*Listed entries*
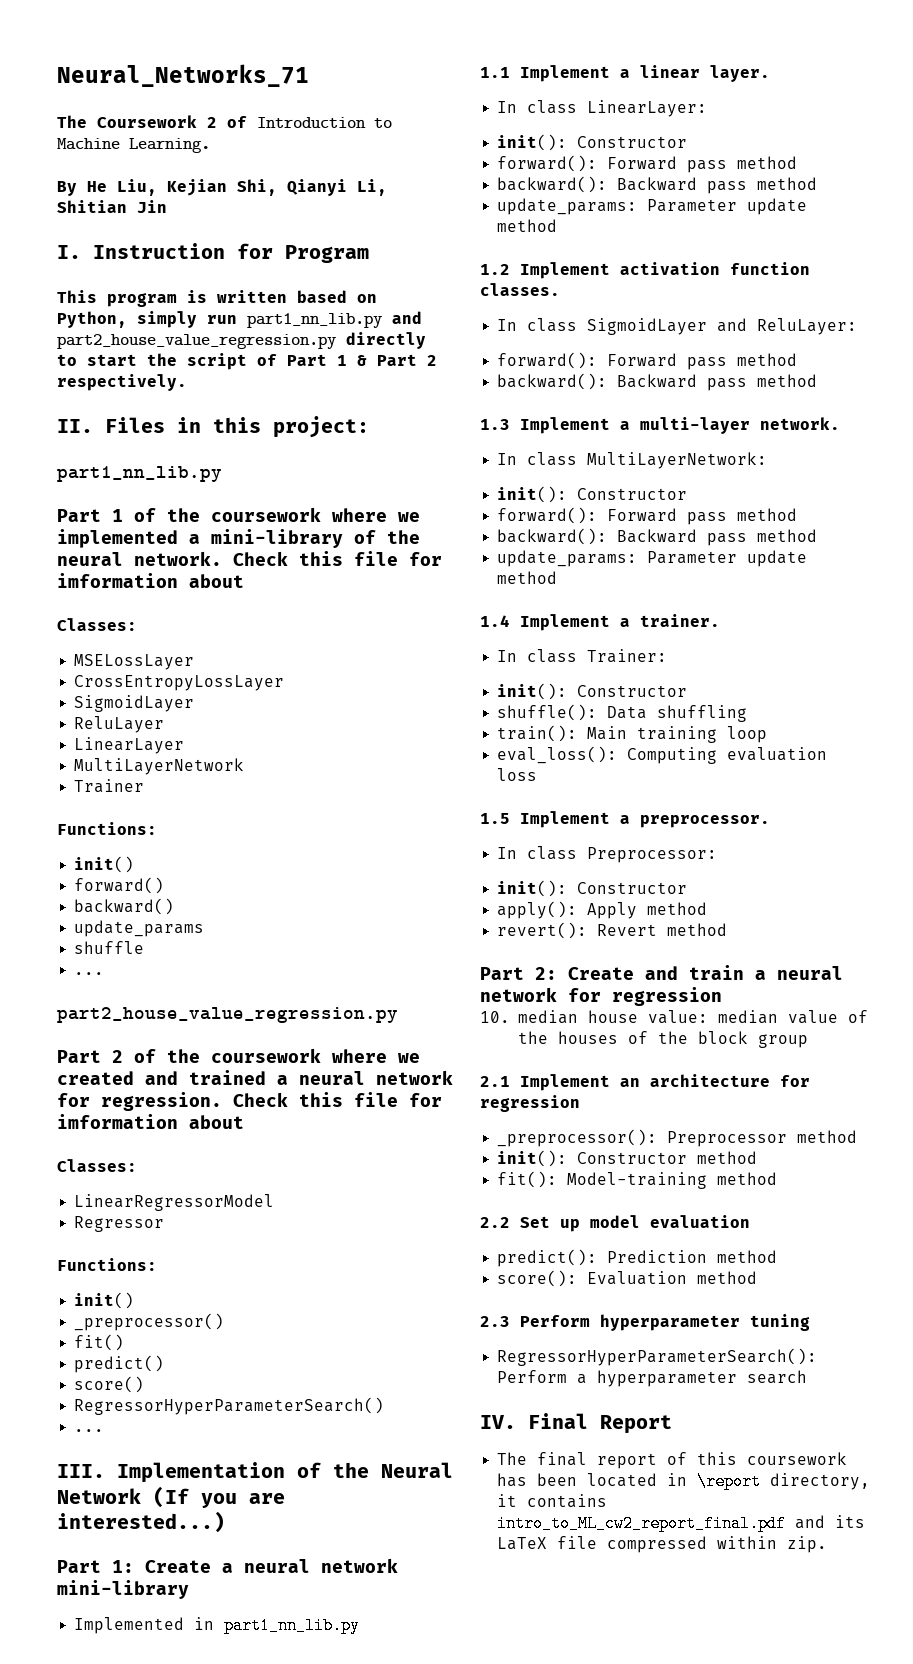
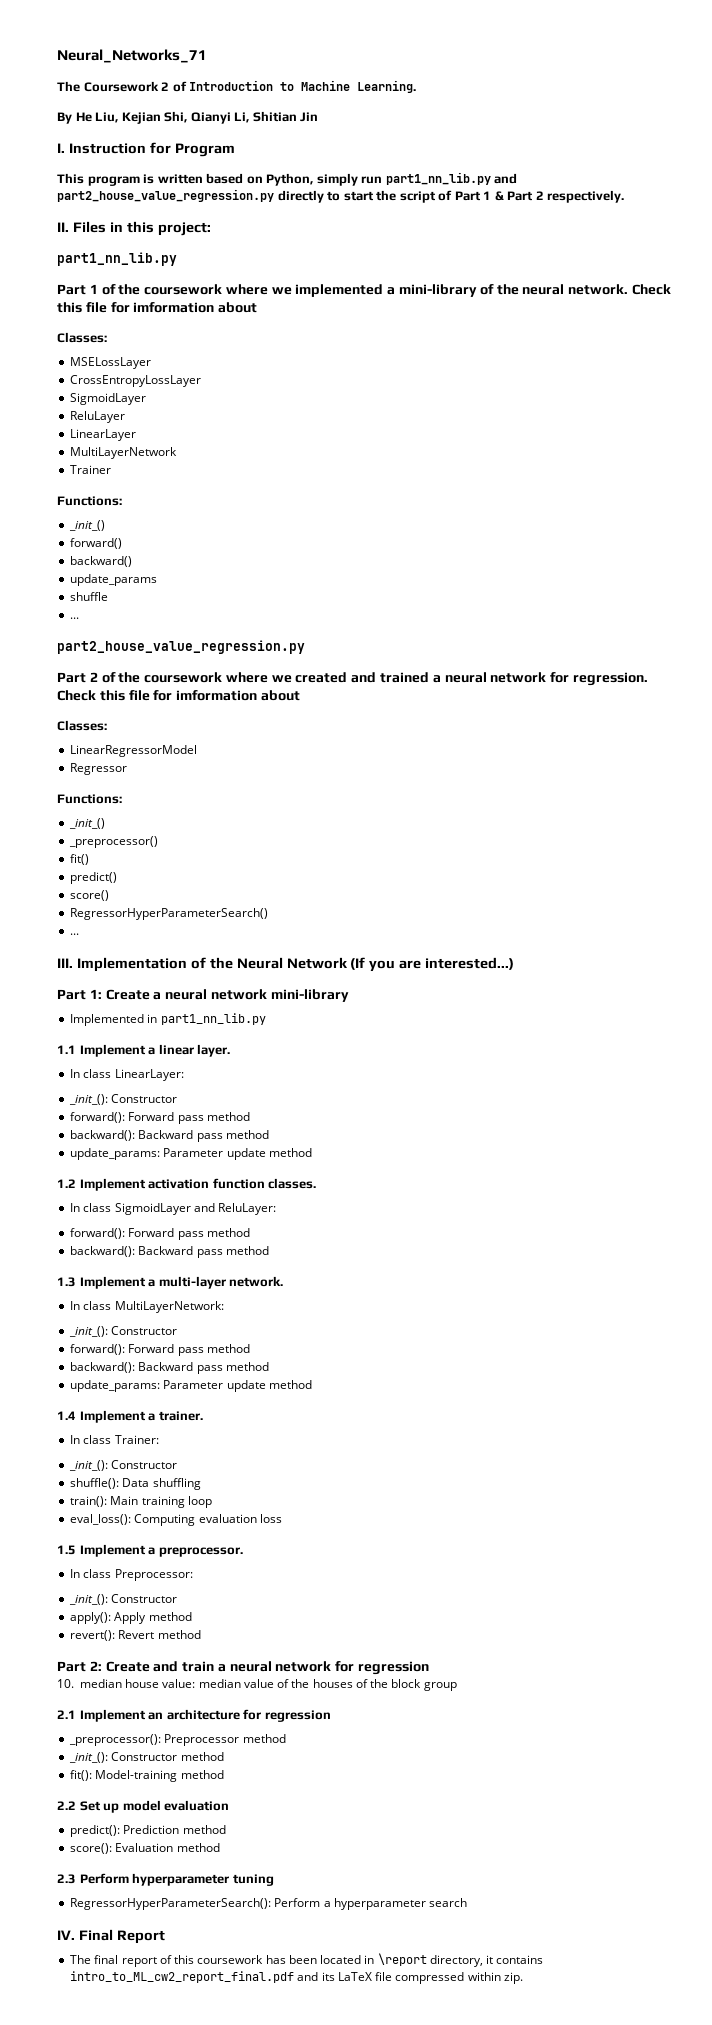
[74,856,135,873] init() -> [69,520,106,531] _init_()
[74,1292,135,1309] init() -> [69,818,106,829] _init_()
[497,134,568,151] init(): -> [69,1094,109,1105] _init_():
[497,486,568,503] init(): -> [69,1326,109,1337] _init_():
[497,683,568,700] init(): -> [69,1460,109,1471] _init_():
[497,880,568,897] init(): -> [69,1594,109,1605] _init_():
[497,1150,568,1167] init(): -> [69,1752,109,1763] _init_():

*Exercise brief*
The expected output is every line of the data, unchanged, with the pictures skipped.

*Solution for this task*
[74,856,135,873] init() -> [69,520,106,531] _init_()
[74,1292,135,1309] init() -> [69,818,106,829] _init_()
[497,134,568,151] init(): -> [69,1094,109,1105] _init_():
[497,486,568,503] init(): -> [69,1326,109,1337] _init_():
[497,683,568,700] init(): -> [69,1460,109,1471] _init_():
[497,880,568,897] init(): -> [69,1594,109,1605] _init_():
[497,1150,568,1167] init(): -> [69,1752,109,1763] _init_():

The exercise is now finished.